The Company’s effective tax rate for the third quarter of 2017 was 27 percent compared with 30 percent for the same period last year.  The items impacting the effective tax rate for the third quarter of 2017 were primarily attributable to reductions for the U.S. production activities deduction of $0.6 million, the effect of foreign tax rates lower than statutory tax rates of $1.6 million, and the tax benefit of equity compensation deductions of $0.5 million.

For the third quarter of 2016, the difference between the effective tax rate and the amount computed using the U.S. federal statutory rate was primarily attributable to reductions for the U.S. production activities deduction of $0.6 million, the effect of foreign tax rates lower than statutory rates of $1.0 million, and the tax benefit of equity compensation deductions of $0.8 million. These items were partially offset by the provision for state income taxes, net of the federal benefit, of $0.6 million.

The Company’s effective tax rate for the first nine months of 2017 was 29 percent compared with 33 percent for the same period last year.  The items impacting the effective tax rate for the first nine months of 2017 were primarily attributable to reductions for the U.S. production activities deduction of $2.4 million, the effect of foreign tax rates lower than statutory tax rates of $4.6 million, the tax benefit of equity compensation deductions of $2.2 million, and the impact of investments in unconsolidated affiliates of $0.9 million.  These items were partially offset by the provision for state income taxes, net of the federal benefit, of $1.7 million.

For the first nine months of 2016, the difference between the effective tax rate and the amount computed using the U.S. federal statutory tax rate was primarily attributable to reductions for the U.S. production activities deduction of $2.5 million, the effect of foreign tax rates lower than statutory rates of $3.5 million, and the tax benefit of equity compensation deductions of $0.8 million.  These items were partially offset by the provision for state income taxes, net of the federal benefit, of $2.3 million and the impact of investments in unconsolidated affiliates of $1.2 million.
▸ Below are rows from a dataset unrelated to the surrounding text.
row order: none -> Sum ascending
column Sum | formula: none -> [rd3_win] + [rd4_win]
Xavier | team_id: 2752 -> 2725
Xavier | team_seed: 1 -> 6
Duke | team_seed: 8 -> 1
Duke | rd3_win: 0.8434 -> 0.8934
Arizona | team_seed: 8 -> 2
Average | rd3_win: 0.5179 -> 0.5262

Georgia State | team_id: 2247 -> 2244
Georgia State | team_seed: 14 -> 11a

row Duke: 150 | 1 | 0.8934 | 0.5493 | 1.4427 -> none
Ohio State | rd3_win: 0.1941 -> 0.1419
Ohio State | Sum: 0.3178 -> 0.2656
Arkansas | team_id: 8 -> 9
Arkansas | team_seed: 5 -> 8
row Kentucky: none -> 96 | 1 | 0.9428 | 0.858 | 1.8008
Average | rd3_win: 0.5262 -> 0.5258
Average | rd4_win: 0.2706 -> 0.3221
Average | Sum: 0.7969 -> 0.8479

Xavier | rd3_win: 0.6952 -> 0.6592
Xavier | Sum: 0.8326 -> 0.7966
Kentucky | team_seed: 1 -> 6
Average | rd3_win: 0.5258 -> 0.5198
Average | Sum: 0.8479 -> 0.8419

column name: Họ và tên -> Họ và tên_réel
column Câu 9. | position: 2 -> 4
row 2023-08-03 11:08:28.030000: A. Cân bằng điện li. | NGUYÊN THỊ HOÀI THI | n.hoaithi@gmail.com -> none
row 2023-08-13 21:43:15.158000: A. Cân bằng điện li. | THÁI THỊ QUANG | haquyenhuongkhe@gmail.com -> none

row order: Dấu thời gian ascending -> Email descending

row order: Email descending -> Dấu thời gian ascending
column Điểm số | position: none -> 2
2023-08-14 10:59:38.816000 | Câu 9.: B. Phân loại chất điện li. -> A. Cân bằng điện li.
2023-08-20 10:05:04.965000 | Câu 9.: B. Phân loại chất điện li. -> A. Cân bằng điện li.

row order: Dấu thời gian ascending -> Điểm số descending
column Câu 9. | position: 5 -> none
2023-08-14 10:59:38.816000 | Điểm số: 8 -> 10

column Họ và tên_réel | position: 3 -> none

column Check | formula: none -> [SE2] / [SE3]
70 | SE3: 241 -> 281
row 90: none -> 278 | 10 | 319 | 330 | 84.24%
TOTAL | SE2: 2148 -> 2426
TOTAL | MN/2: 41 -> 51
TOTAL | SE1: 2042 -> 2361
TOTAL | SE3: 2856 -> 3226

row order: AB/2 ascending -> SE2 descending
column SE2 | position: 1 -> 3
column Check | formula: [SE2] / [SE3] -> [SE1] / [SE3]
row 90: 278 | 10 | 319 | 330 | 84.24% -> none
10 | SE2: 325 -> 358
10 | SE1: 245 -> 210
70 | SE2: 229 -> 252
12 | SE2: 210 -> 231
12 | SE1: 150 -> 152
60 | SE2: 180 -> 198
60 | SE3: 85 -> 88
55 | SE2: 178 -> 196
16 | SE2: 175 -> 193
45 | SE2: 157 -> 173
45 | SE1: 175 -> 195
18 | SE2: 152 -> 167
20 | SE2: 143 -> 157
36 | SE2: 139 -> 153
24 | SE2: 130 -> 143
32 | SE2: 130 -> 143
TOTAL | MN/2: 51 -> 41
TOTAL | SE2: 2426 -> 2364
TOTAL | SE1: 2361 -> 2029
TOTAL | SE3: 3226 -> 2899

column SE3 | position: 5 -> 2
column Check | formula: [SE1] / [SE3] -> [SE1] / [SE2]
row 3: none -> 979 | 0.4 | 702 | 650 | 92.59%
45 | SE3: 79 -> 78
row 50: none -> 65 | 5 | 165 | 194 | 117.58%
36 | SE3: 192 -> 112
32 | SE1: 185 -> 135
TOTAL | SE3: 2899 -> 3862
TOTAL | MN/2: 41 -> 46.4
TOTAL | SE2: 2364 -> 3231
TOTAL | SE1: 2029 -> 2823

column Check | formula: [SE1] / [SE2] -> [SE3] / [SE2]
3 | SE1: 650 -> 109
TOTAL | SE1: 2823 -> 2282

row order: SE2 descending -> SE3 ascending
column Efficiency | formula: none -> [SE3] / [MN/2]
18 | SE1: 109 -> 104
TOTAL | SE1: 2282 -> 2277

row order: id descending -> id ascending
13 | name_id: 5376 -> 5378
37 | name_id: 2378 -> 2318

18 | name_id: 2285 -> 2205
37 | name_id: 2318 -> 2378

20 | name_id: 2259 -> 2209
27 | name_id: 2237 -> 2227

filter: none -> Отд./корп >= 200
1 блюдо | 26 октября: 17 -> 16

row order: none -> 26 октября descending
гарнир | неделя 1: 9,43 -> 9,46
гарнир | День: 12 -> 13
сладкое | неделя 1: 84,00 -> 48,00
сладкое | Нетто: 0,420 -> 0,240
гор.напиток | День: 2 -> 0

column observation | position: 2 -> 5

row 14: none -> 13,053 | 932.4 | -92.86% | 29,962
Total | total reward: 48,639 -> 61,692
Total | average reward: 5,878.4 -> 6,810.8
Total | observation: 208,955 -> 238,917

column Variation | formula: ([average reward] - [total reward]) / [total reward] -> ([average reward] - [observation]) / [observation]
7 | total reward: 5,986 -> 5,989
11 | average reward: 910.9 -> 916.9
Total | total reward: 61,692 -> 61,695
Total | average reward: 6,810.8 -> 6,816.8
The Company files a consolidated U.S. federal income tax return and numerous consolidated and separate-company income tax returns in many state, local, and foreign jurisdictions.  The statute of limitations is open for the Company’s federal tax return and most state income tax returns for 2014 and all subsequent years and is open for certain state and foreign returns for earlier tax years due to ongoing audits and differing statute periods.  While the Company believes that it is adequately reserved for possible future audit adjustments, the final resolution of these examinations cannot be determined with certainty and could result in final settlements that differ from current estimates.